[Items from a dataset]
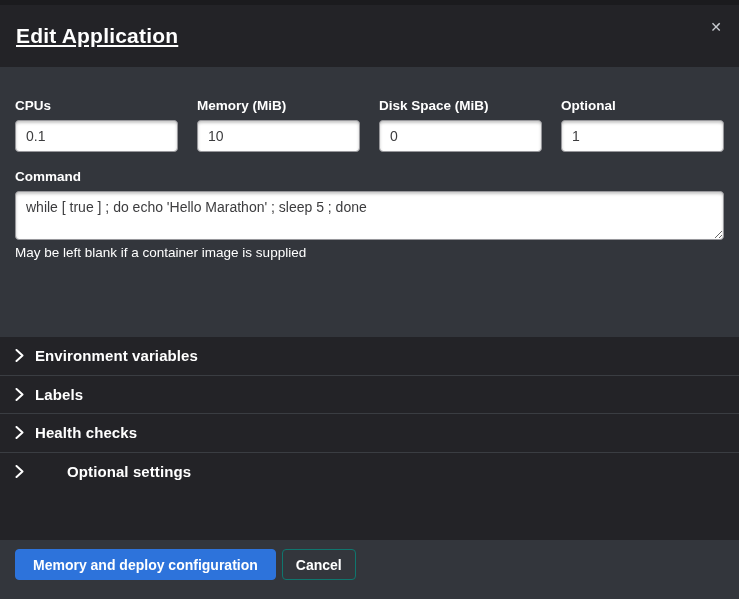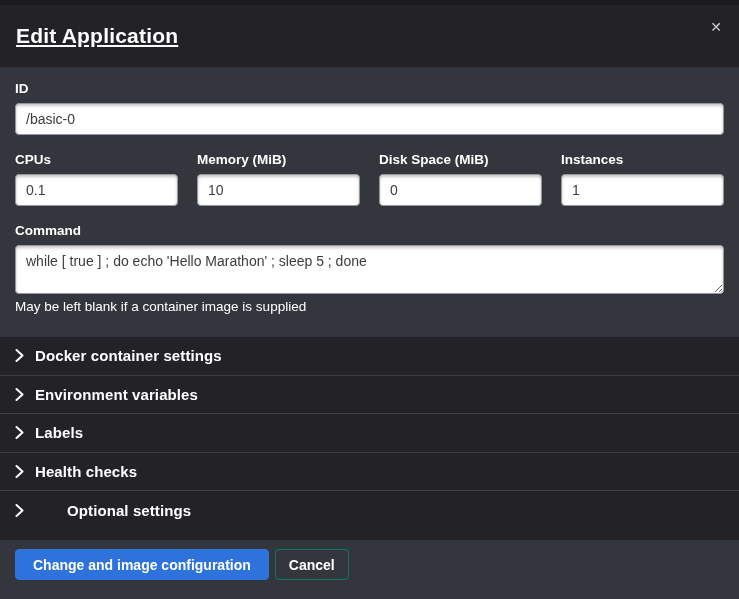--- a/index.html
+++ b/index.html
@@ -128,10 +128,6 @@
 
   <div class="modal-body">
 
-    <div class="field-group">
-      <label class="field-label">ID</label>
-      <input class="text-input" type="text" value="/basic-0" style="">
-    </div>
 
     <div class="row-4col">
       <div>

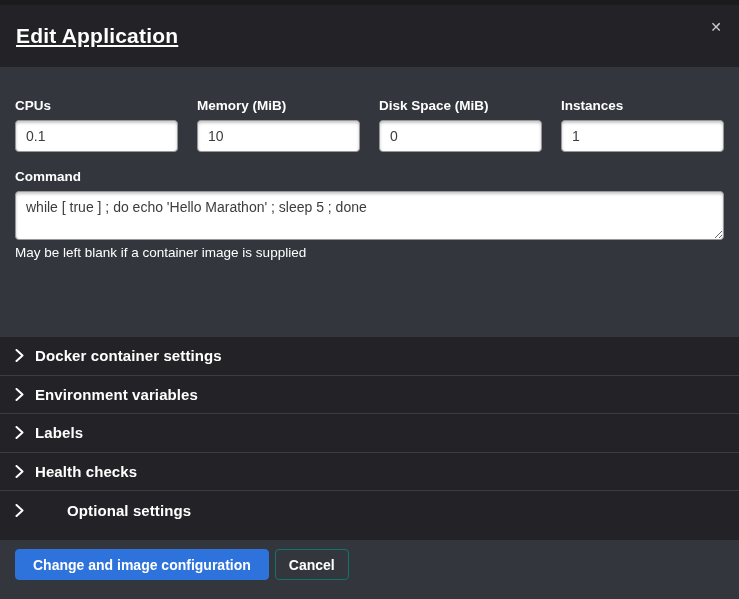--- a/index.html
+++ b/index.html
@@ -143,7 +143,7 @@
         <input class="text-input" type="text" value="0" style="">
       </div>
       <div>
-        <label class="field-label">Instances</label>
+        <label class="field-label">Optional</label>
         <input class="text-input" type="text" value="1" style="">
       </div>
     </div>

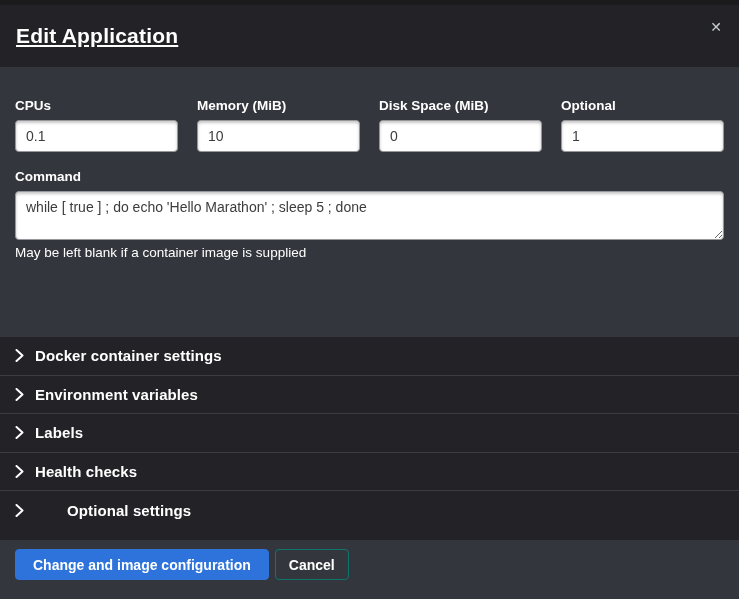--- a/index.html
+++ b/index.html
@@ -158,14 +158,6 @@
 
   <div class="sections">
 
-    <div class="section-row">
-      <span class="chev">
-        <svg width="9" height="13" viewBox="0 0 9 13">
-            <path d="M1.5 1 L7.5 6.5 L1.5 12" stroke="#ffffff" stroke-width="2" fill="none" stroke-linecap="round" stroke-linejoin="round"></path>
-          </svg>
-      </span>
-      <span class="section-label">Docker container settings</span>
-    </div>
 
     <div class="section-row">
       <span class="chev">

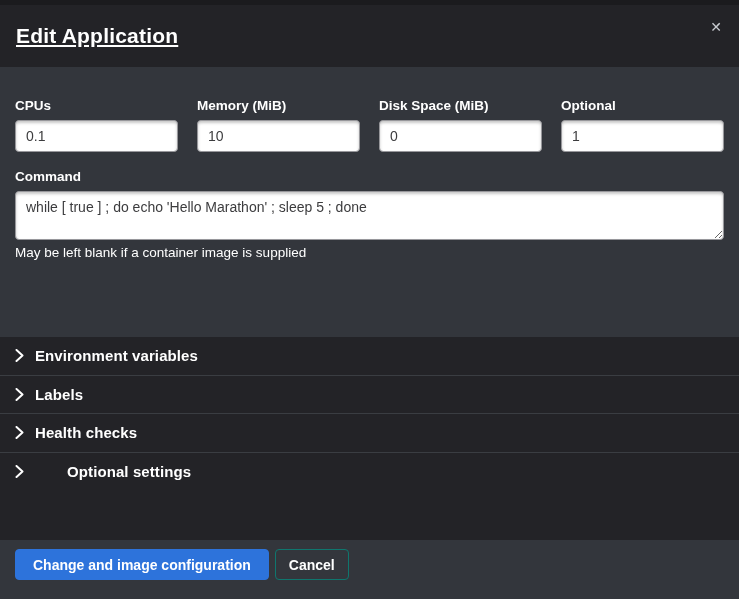--- a/index.html
+++ b/index.html
@@ -200,7 +200,7 @@
   <div class="filler"></div>
 
   <div class="modal-footer">
-    <button class="btn btn-primary">Change and image configuration</button>
+    <button class="btn btn-primary">Memory and deploy configuration</button>
     <button class="btn btn-cancel">Cancel</button>
   </div>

● **Activity**
Would you copy all of the data exactly? Keep the pictures out of it.

● **Solved exercise**
--- a/index.html
+++ b/index.html
@@ -128,10 +128,6 @@
 
   <div class="modal-body">
 
-    <div class="field-group">
-      <label class="field-label">ID</label>
-      <input class="text-input" type="text" value="/basic-0" style="">
-    </div>
 
     <div class="row-4col">
       <div>

--- a/index.html
+++ b/index.html
@@ -143,7 +143,7 @@
         <input class="text-input" type="text" value="0" style="">
       </div>
       <div>
-        <label class="field-label">Instances</label>
+        <label class="field-label">Optional</label>
         <input class="text-input" type="text" value="1" style="">
       </div>
     </div>

--- a/index.html
+++ b/index.html
@@ -158,14 +158,6 @@
 
   <div class="sections">
 
-    <div class="section-row">
-      <span class="chev">
-        <svg width="9" height="13" viewBox="0 0 9 13">
-            <path d="M1.5 1 L7.5 6.5 L1.5 12" stroke="#ffffff" stroke-width="2" fill="none" stroke-linecap="round" stroke-linejoin="round"></path>
-          </svg>
-      </span>
-      <span class="section-label">Docker container settings</span>
-    </div>
 
     <div class="section-row">
       <span class="chev">

--- a/index.html
+++ b/index.html
@@ -200,7 +200,7 @@
   <div class="filler"></div>
 
   <div class="modal-footer">
-    <button class="btn btn-primary">Change and image configuration</button>
+    <button class="btn btn-primary">Memory and deploy configuration</button>
     <button class="btn btn-cancel">Cancel</button>
   </div>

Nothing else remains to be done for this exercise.